NHA FOCUSED REVIEW #6

COMMON PATHOGENS AND NON PATHOGENS

A bacterium is a single-cell microorganism that reproduces rapidly and causes many different infections.

A virus is a tiny micro-organism that causes many infections and diseases. Viruses require living tissue to survive and grow; so unlike bacteria, they are actually parasites

A fungus is a micro-organism that grows on or in animals and plants. The single-cell fungi are yeasts; multi-cell varieties are spore-producing molds. Most fungi do not normally cause diseases

A protozoon is a single-cell parasite that can be microscopic or large enough to see without a microscope. Protozoa thrive in damp environments and in bodies of standing water, such as ponds and lakes. They replicate rapidly inside a living host

Homeostasis is achieved when the body’s systems and biological processes maintain stability. The body has built-in regulatory processes that react to external environmental changes in order to sustain balance. The nervous system and endocrine system are primarily responsible for achieving and maintaining homeostasis, but all body systems play a role

EYE, EAR, AND TOPICAL MEDICATIONS

Prior to administering medications to the ears or eyes, ensure the medication is at room

temperature, the patient is properly positioned, and gloves are worn during administration. The

tip of the containers should not come in direct contact with the patient, as this could lead to

contamination of the solution.

Apply the same principles when administering topical medications. Take precautions not to touch topical medications. In addition to contamination concerns, medications applied topically can absorb into the body and lead to adverse reactions. Use an applicator to apply topical medication

Pre- and post-surgical instructions

Planned surgical procedures commonly performed in a provider’s office include mole removals,

ingrown toenail removals, or wart removals. Unplanned surgical procedures include foreign body

removal or wound suturing.

Planned surgical procedures are often easier to instruct the patient as far as what to expect and

how to prepare. Although the time is limited in an emergency situation, make an effort to allay fears

by informing the patient on what to expect.
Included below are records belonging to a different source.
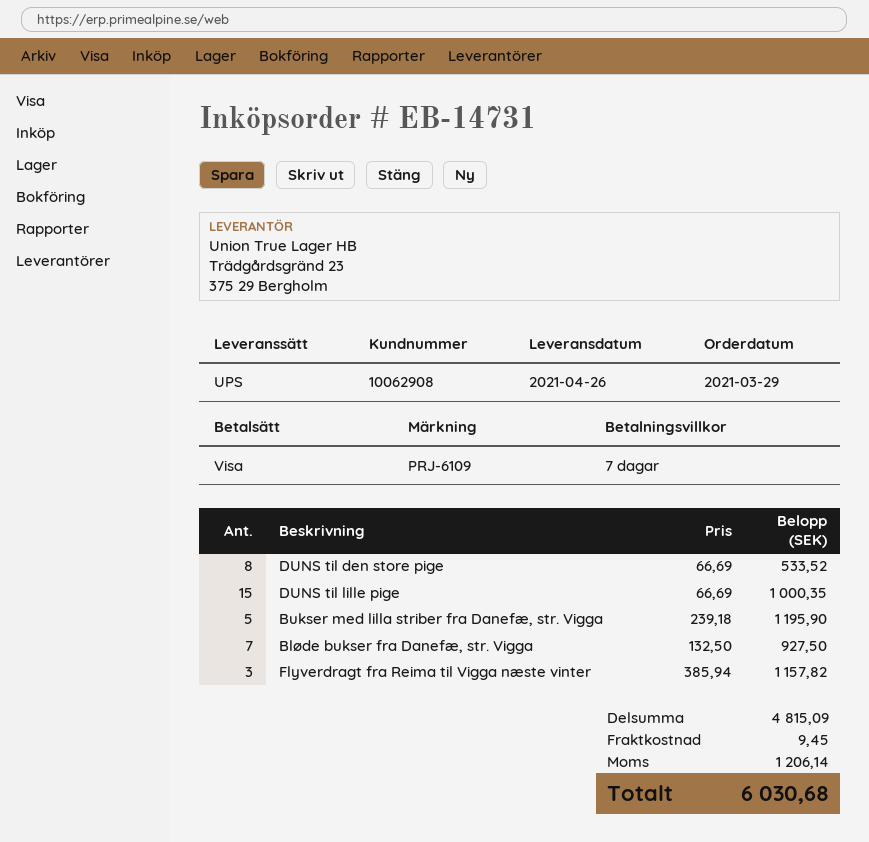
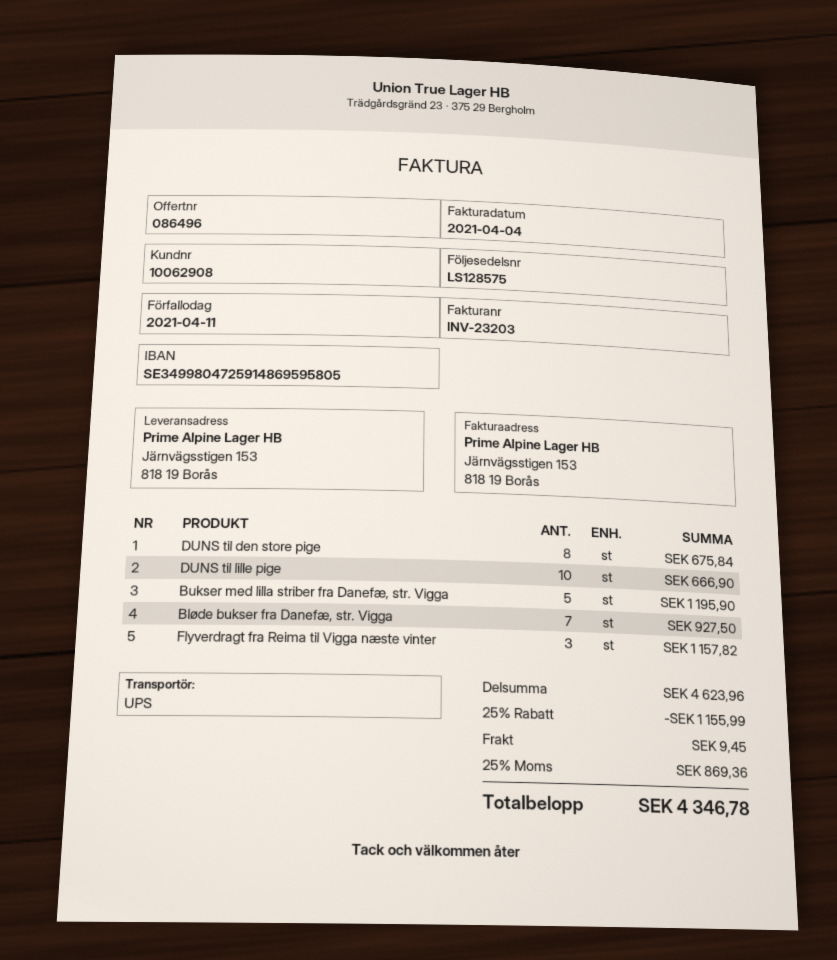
DUNS til den store pige: 8 for 533.52 -> 8 for 675.84
DUNS til lille pige: 15 for 1000.35 -> 10 for 666.90
subtotal: 4815.09 -> 4623.96
discount: none -> 25% = 1155.99
tax: 1206.14 -> 869.36
total: 6030.68 -> 4346.78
Postsurgical instructions include when to return for follow-up, contact information in case of

complications, signs of infection, and how to care for the wound. Patients are often anxious and

have a difficult time remembering instructions following a trauma, so written information should

be reviewed and sent to the patient

Setting up for the procedure

When setting up for the procedure, avoid contamination of the sterilized items or sterile field. When

opening sterile packets or a Mayo stand cover, open the flaps away from you first and then open the

closest flap. At least 1 inch around the sterile field is considered nonsterile, so do not place items in

this area. Basic principles in maintaining a sterile field include the following.

⦁ Open packages so that they can easily drop onto the sterile field or be grasped by the provider

without touching the outer wrapper.

⦁ Lip the bottle of liquids prior to pouring them into sterile containers.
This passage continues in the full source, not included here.